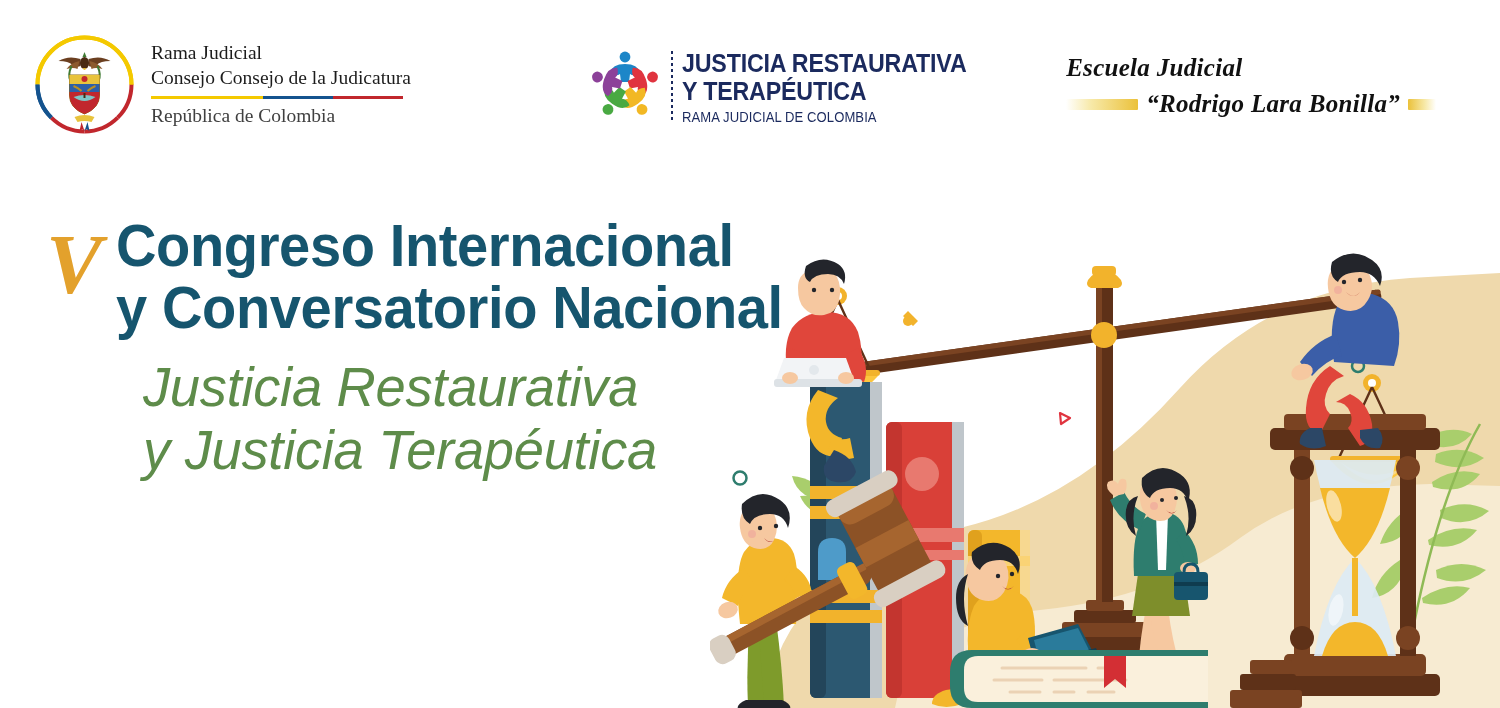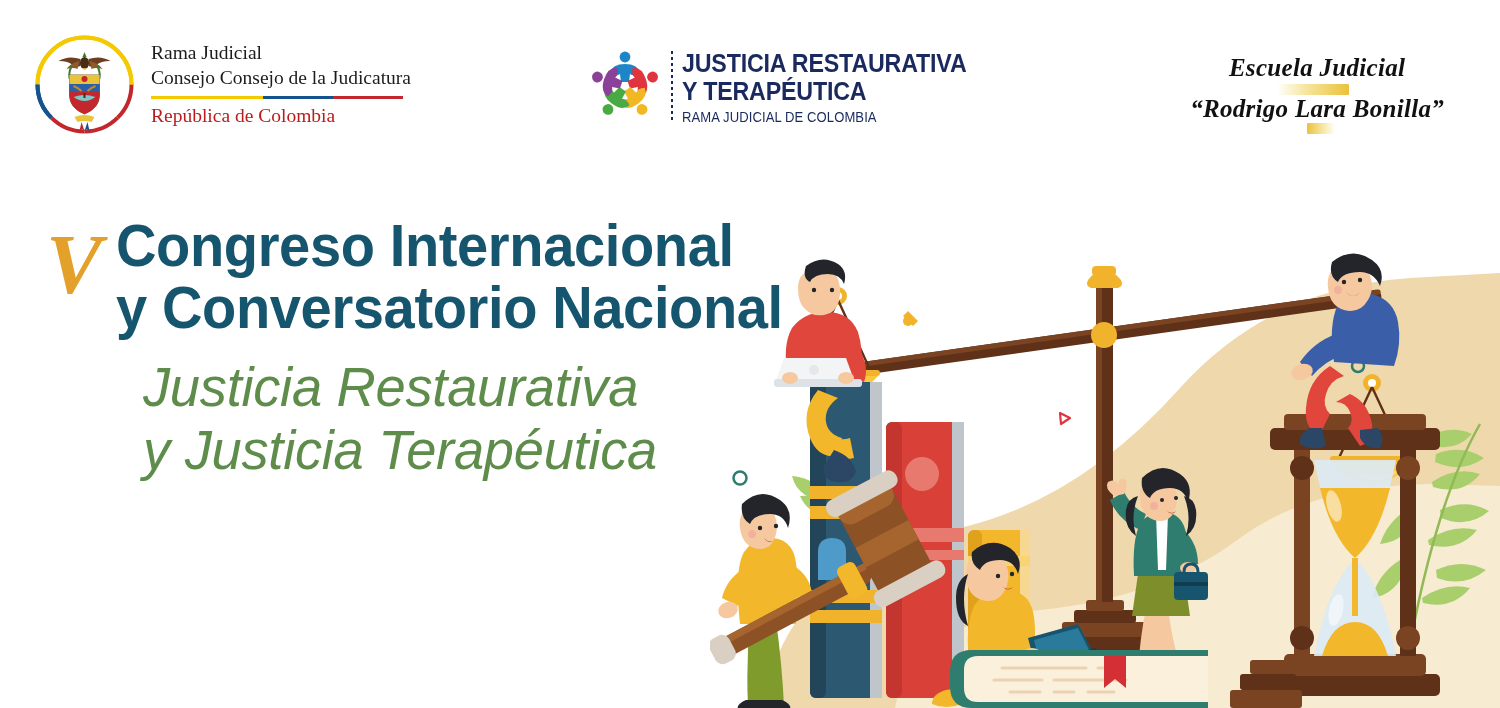--- a/index.html
+++ b/index.html
@@ -57,7 +57,7 @@
   }
 
   
-  .logo-right { position: absolute; right: 56px; top: 54px; text-align: center; }
+  .logo-right { position: absolute; right: 64px; top: 54px; text-align: left; }
   .ej-line1 {
     font-family: "Liberation Serif", serif; font-style: italic; font-weight: 700;
     font-size: 25px; color: #111; white-space: nowrap; letter-spacing: 0.3px;

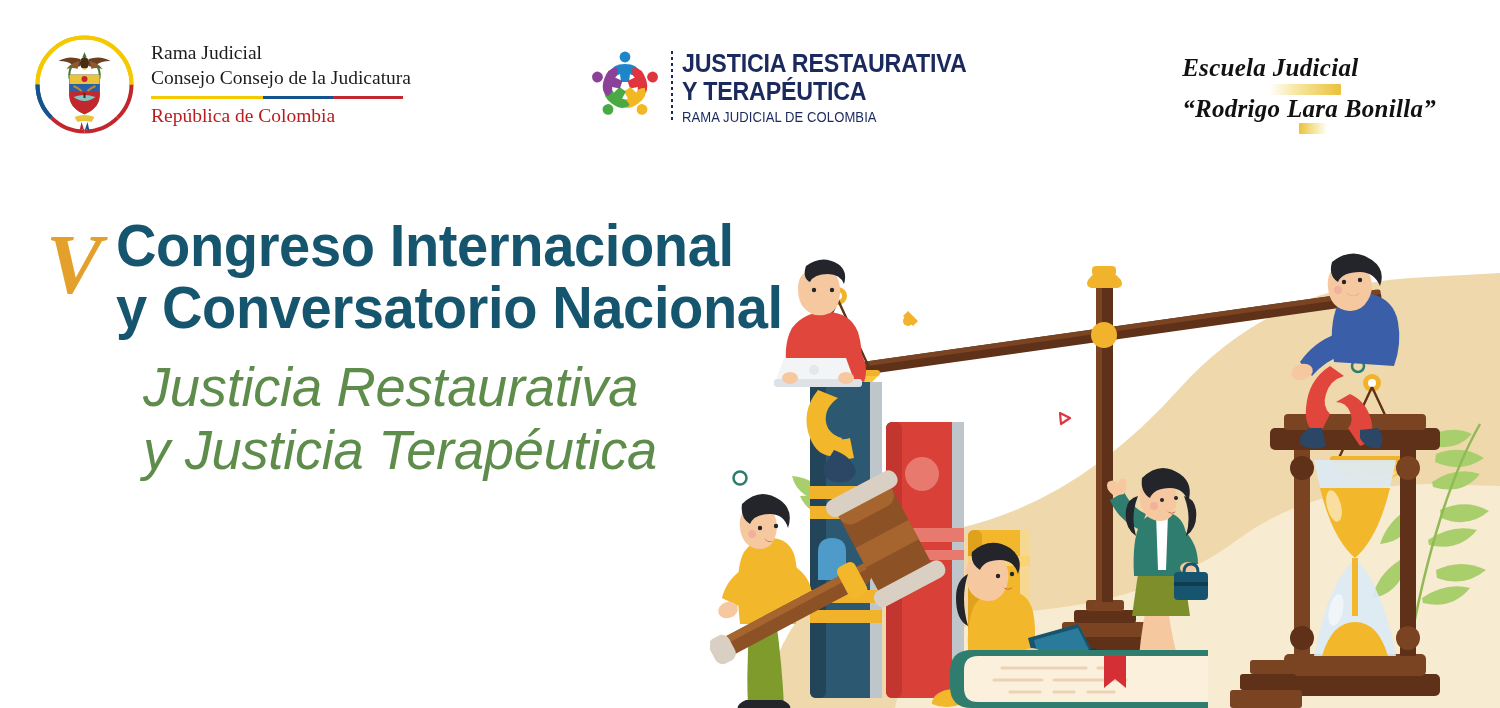--- a/index.html
+++ b/index.html
@@ -30,7 +30,7 @@
   .rj-rule .r { flex: 1; background: #C1272D; }
   .rj-line3 {
     font-family: "Liberation Serif", serif;
-    font-size: 19.5px; color: #b91c1c; white-space: nowrap;
+    font-size: 19.5px; color: #404040; white-space: nowrap;
   }
 
   

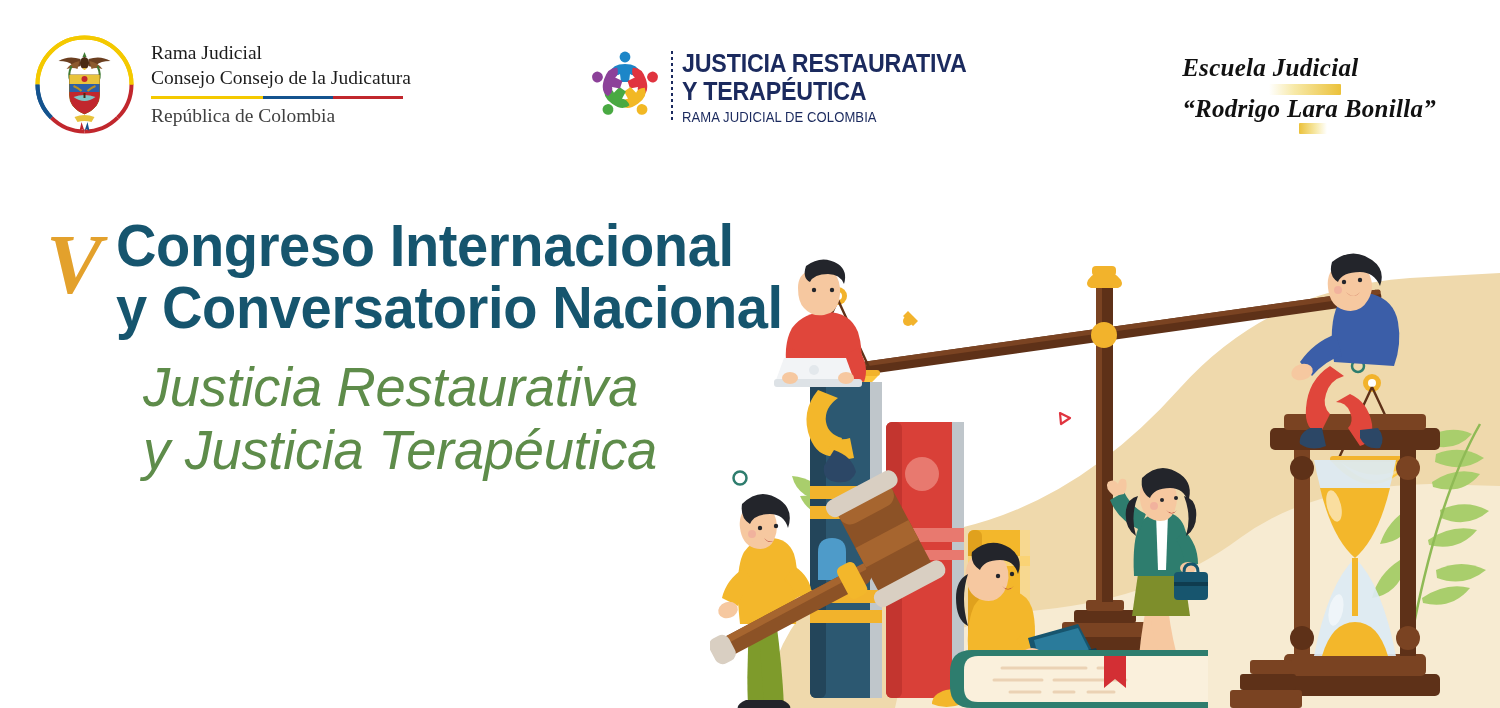--- a/index.html
+++ b/index.html
@@ -62,7 +62,7 @@
     font-family: "Liberation Serif", serif; font-style: italic; font-weight: 700;
     font-size: 25px; color: #111; white-space: nowrap; letter-spacing: 0.3px;
   }
-  .ej-row { display: flex; align-items: center; justify-content: center; margin-top: 2px; flex-direction: column; }
+  .ej-row { display: flex; align-items: center; justify-content: center; margin-top: 8px; }
   .ej-bar-l {
     width: 72px; height: 11px; margin-right: 8px;
     background: linear-gradient(to right, #ffffff 0%, #f7e9a8 35%, #EBC13A 100%);

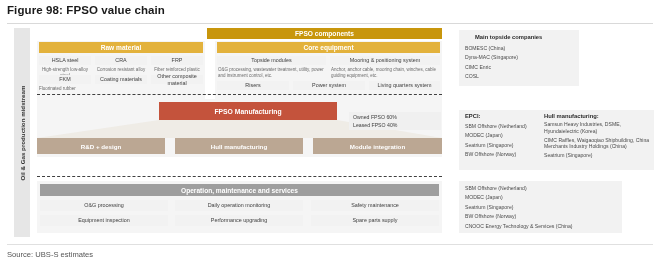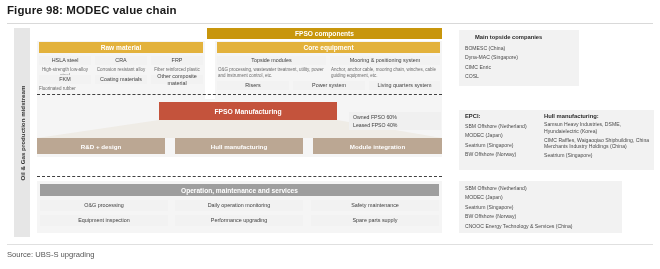--- a/index.html
+++ b/index.html
@@ -96,7 +96,7 @@
 </head>
 <body>
 
-<div class="fig-title">Figure 98: MODEC value chain</div>
+<div class="fig-title">Figure 98: FPSO value chain</div>
 <div class="title-rule"></div>
 
 <div class="canvas">

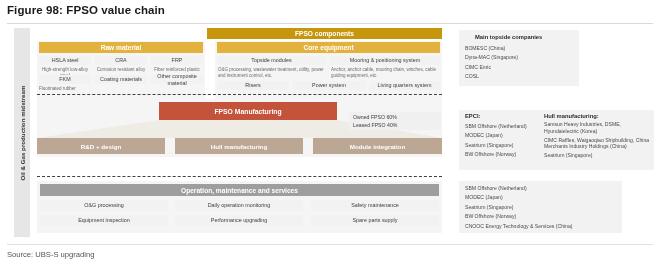--- a/index.html
+++ b/index.html
@@ -205,6 +205,6 @@
 </div>
 
 <div class="source-rule"></div>
-<div class="source">Source: UBS-S upgrading</div>
+<div class="source">Source: UBS-S estimates</div>
 
 </body></html>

WORK ORDER => Please reproduce exactly and only the lines from the first line of the records through the line containing "width: 72px; height: 11px;", both included, omitting any pictures.

OUTPUT FOR THIS TASK =>
--- a/index.html
+++ b/index.html
@@ -57,7 +57,7 @@
   }
 
   
-  .logo-right { position: absolute; right: 56px; top: 54px; text-align: center; }
+  .logo-right { position: absolute; right: 64px; top: 54px; text-align: left; }
   .ej-line1 {
     font-family: "Liberation Serif", serif; font-style: italic; font-weight: 700;
     font-size: 25px; color: #111; white-space: nowrap; letter-spacing: 0.3px;

--- a/index.html
+++ b/index.html
@@ -30,7 +30,7 @@
   .rj-rule .r { flex: 1; background: #C1272D; }
   .rj-line3 {
     font-family: "Liberation Serif", serif;
-    font-size: 19.5px; color: #b91c1c; white-space: nowrap;
+    font-size: 19.5px; color: #404040; white-space: nowrap;
   }
 
   

--- a/index.html
+++ b/index.html
@@ -62,7 +62,7 @@
     font-family: "Liberation Serif", serif; font-style: italic; font-weight: 700;
     font-size: 25px; color: #111; white-space: nowrap; letter-spacing: 0.3px;
   }
-  .ej-row { display: flex; align-items: center; justify-content: center; margin-top: 2px; flex-direction: column; }
+  .ej-row { display: flex; align-items: center; justify-content: center; margin-top: 8px; }
   .ej-bar-l {
     width: 72px; height: 11px; margin-right: 8px;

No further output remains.